--- What needs to be done ---
What is the count of lines in the listing below that hold the string "italic"? Reply with that number alone.

--- Material shown ---
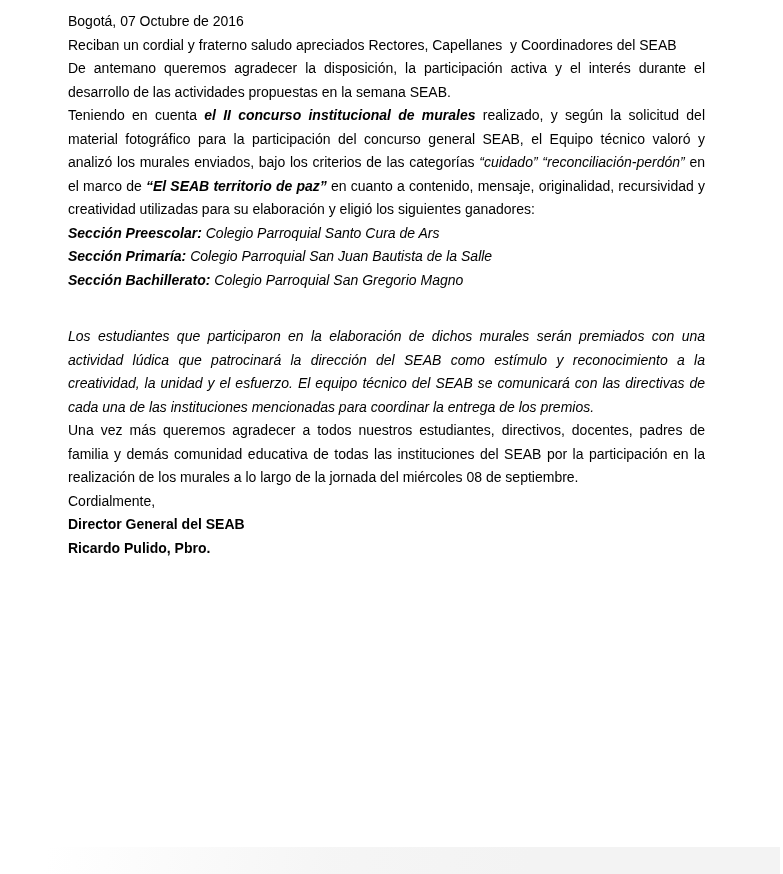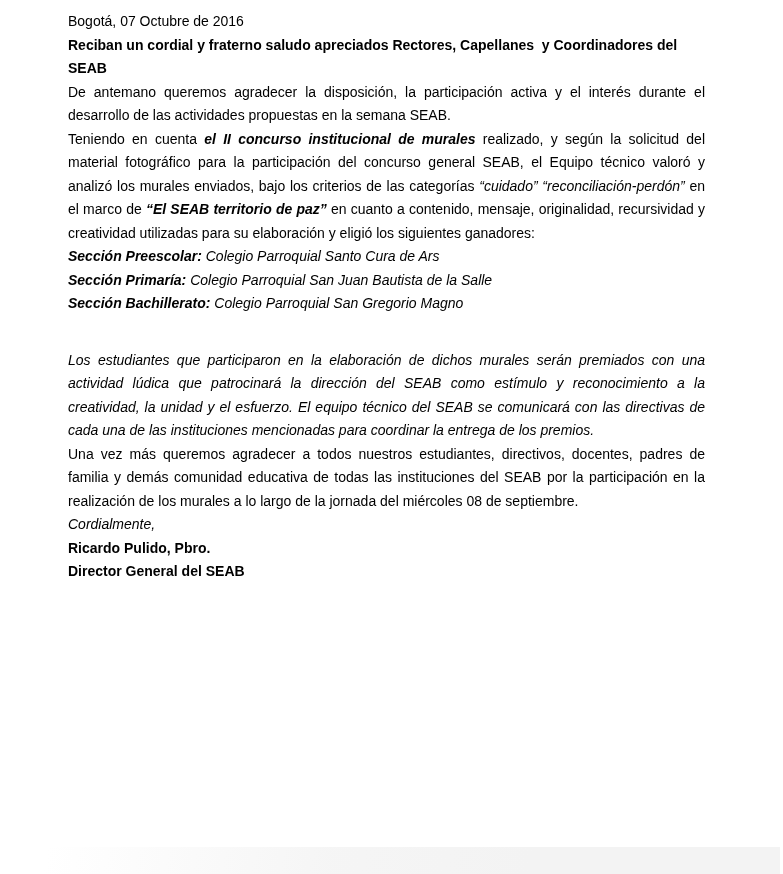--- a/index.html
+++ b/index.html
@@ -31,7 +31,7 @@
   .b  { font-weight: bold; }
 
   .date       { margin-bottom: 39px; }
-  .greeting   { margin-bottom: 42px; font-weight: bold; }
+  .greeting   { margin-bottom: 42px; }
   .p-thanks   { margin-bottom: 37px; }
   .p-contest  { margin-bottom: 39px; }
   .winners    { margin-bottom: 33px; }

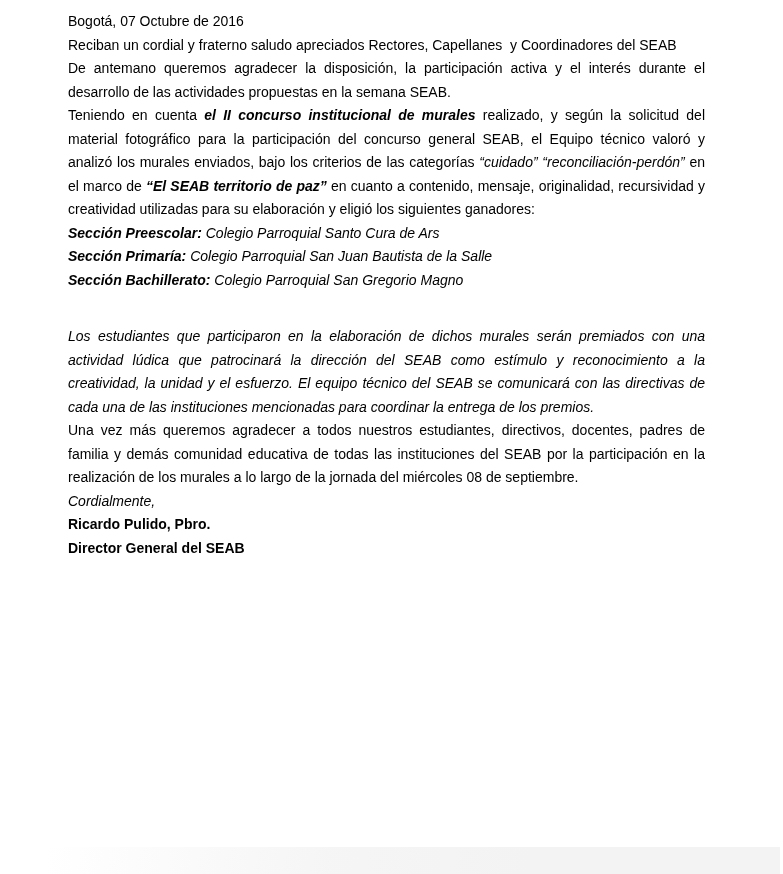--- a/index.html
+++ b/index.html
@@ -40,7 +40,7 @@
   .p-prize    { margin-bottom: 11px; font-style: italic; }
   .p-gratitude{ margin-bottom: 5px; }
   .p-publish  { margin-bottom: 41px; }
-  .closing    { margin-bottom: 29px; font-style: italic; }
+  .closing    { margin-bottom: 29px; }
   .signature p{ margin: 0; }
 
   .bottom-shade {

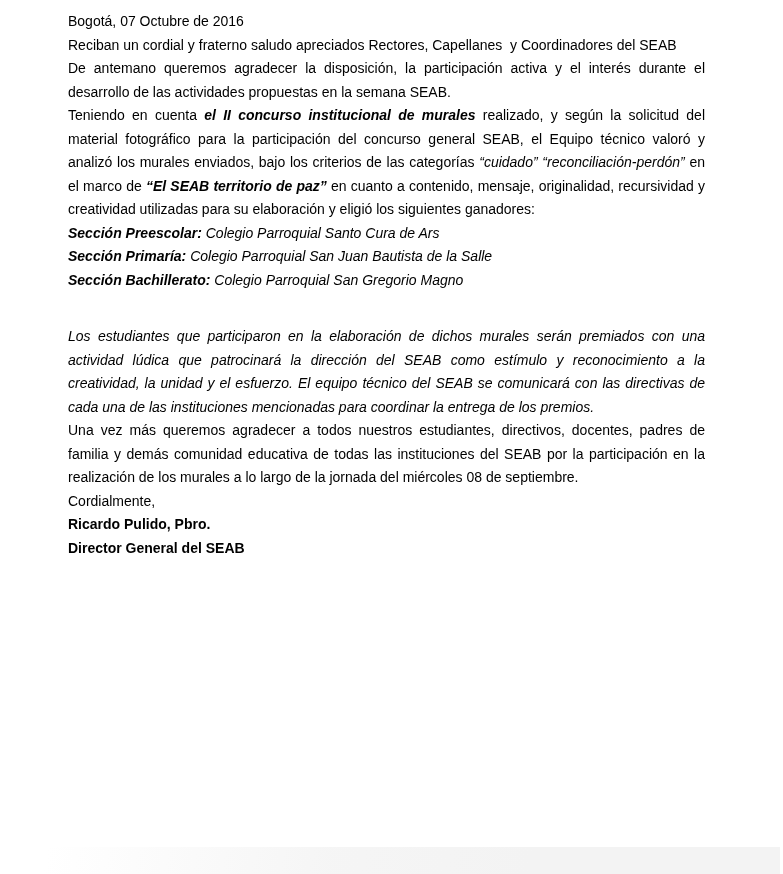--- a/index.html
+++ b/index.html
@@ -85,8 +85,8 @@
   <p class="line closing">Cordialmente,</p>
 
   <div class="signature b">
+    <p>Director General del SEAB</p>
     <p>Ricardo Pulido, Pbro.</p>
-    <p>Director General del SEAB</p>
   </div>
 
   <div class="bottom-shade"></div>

--

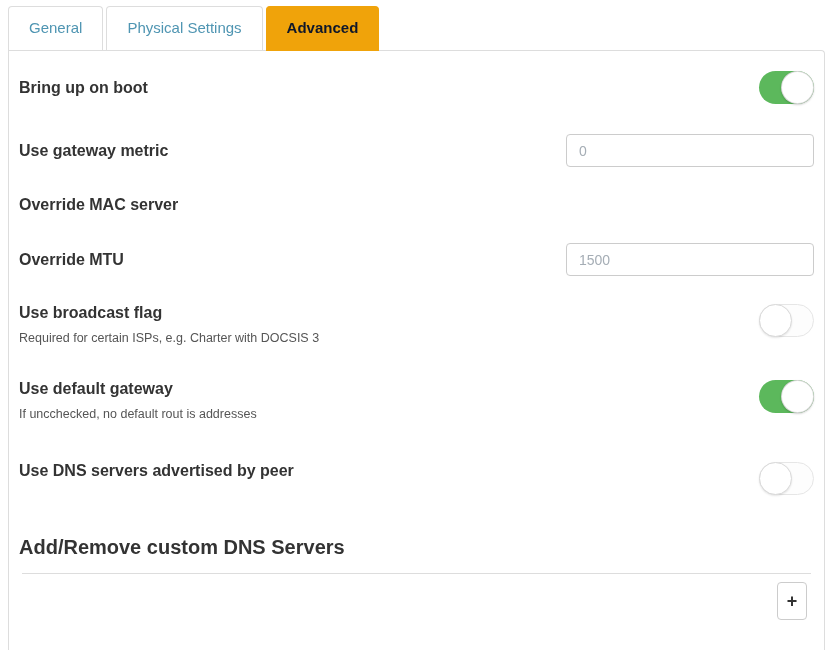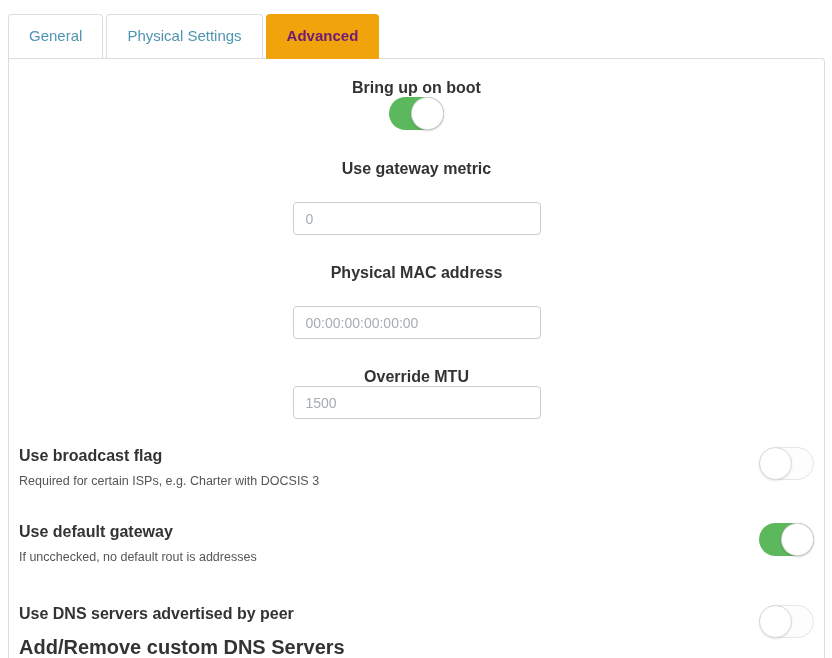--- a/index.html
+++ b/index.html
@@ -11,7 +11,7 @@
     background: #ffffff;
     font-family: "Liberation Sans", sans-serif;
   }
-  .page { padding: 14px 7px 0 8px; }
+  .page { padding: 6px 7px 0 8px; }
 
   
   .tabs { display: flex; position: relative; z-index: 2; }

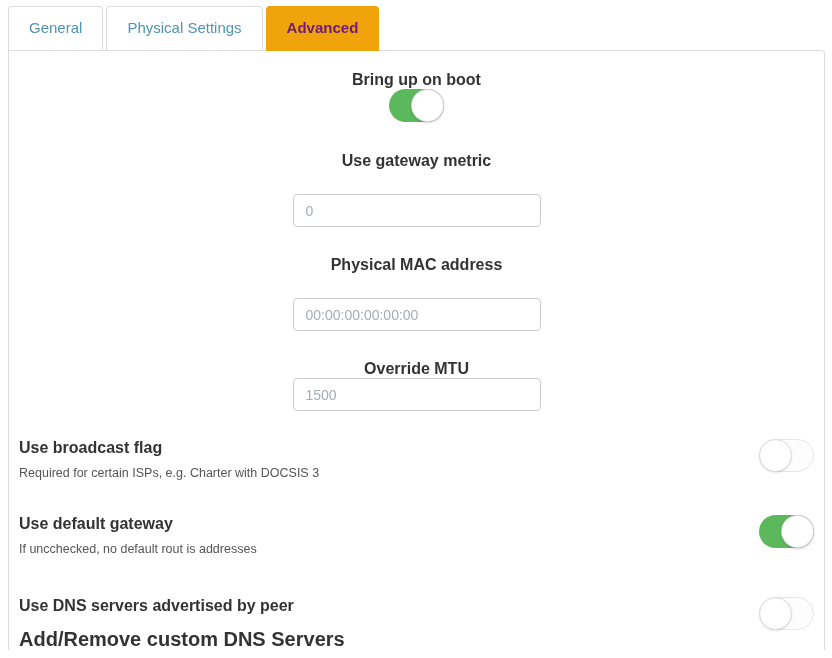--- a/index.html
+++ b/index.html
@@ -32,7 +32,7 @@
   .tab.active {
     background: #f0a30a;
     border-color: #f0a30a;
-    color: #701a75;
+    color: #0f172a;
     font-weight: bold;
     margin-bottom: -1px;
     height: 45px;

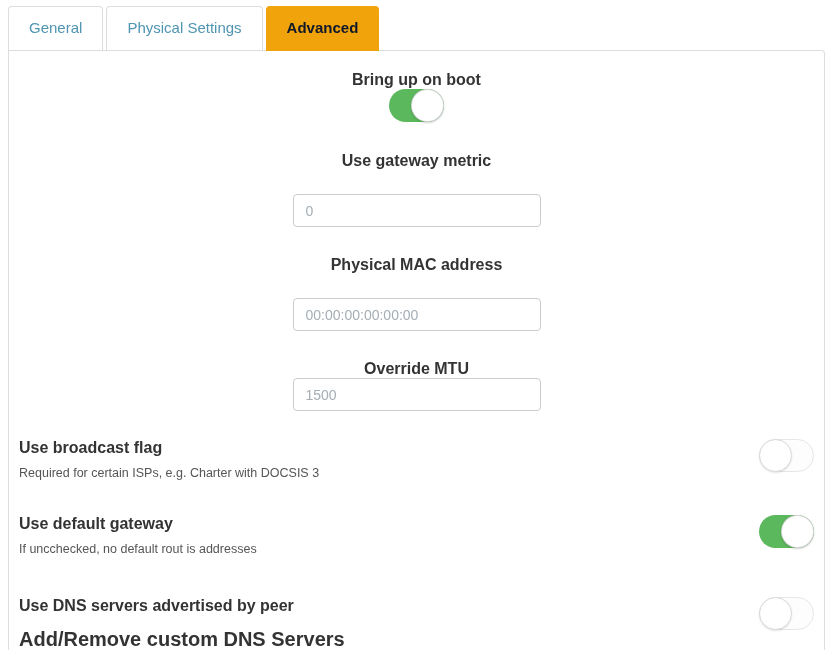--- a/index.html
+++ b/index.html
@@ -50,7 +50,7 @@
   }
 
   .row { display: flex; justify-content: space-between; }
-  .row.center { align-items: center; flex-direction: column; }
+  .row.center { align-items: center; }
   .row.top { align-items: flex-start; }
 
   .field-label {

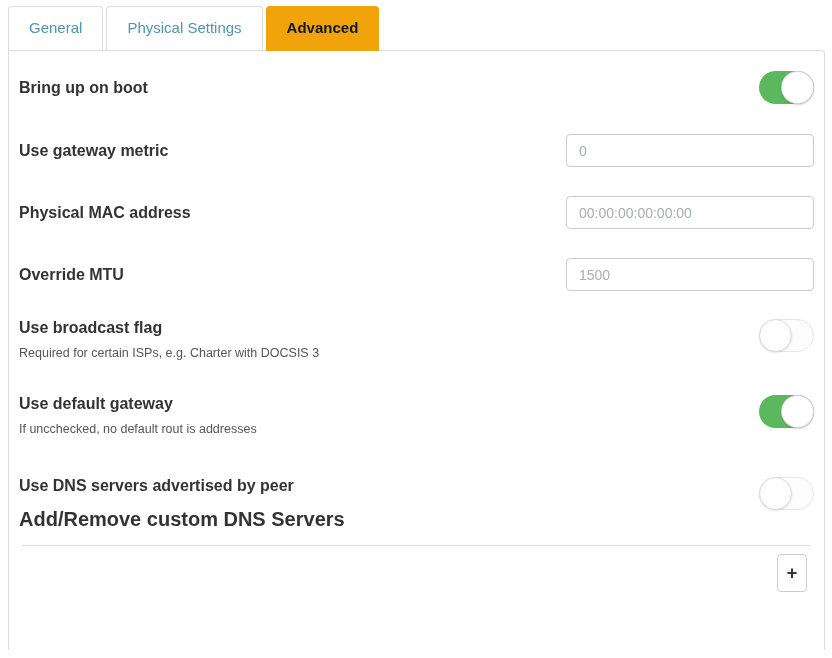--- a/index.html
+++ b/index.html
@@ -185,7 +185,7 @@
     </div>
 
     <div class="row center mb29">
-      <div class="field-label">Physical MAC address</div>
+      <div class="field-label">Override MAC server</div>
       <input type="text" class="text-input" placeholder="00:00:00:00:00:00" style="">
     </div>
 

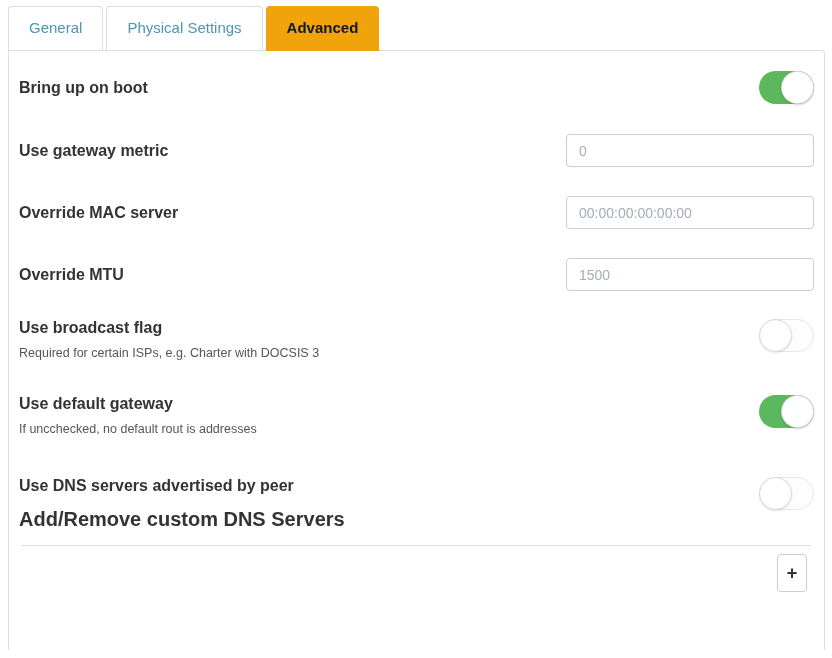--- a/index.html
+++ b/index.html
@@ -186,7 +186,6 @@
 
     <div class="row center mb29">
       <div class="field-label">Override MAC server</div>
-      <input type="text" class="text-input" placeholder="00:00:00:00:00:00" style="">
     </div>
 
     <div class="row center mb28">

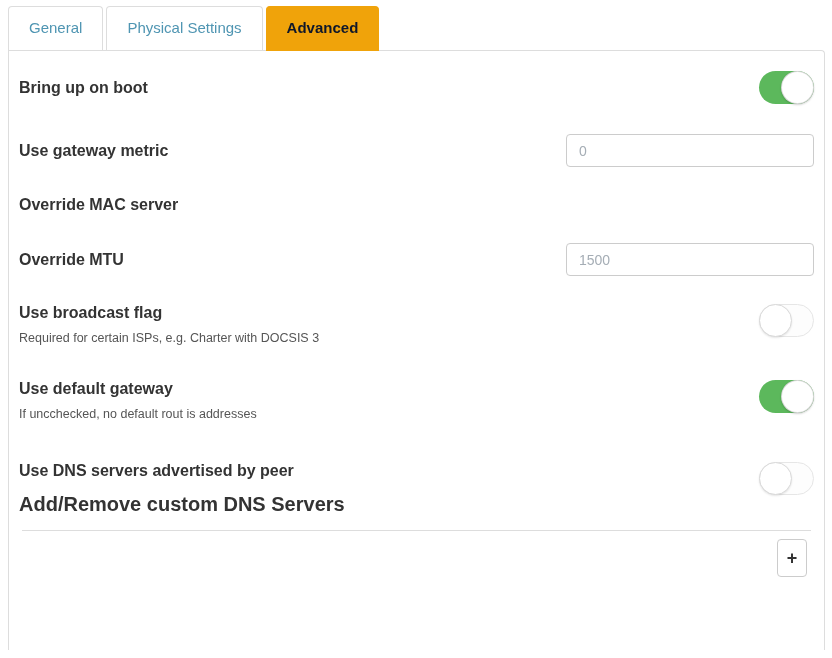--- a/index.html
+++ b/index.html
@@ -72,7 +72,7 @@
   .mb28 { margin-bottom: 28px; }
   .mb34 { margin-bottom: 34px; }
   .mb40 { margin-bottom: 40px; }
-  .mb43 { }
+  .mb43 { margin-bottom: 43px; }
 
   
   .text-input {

--- Exercise result ---
2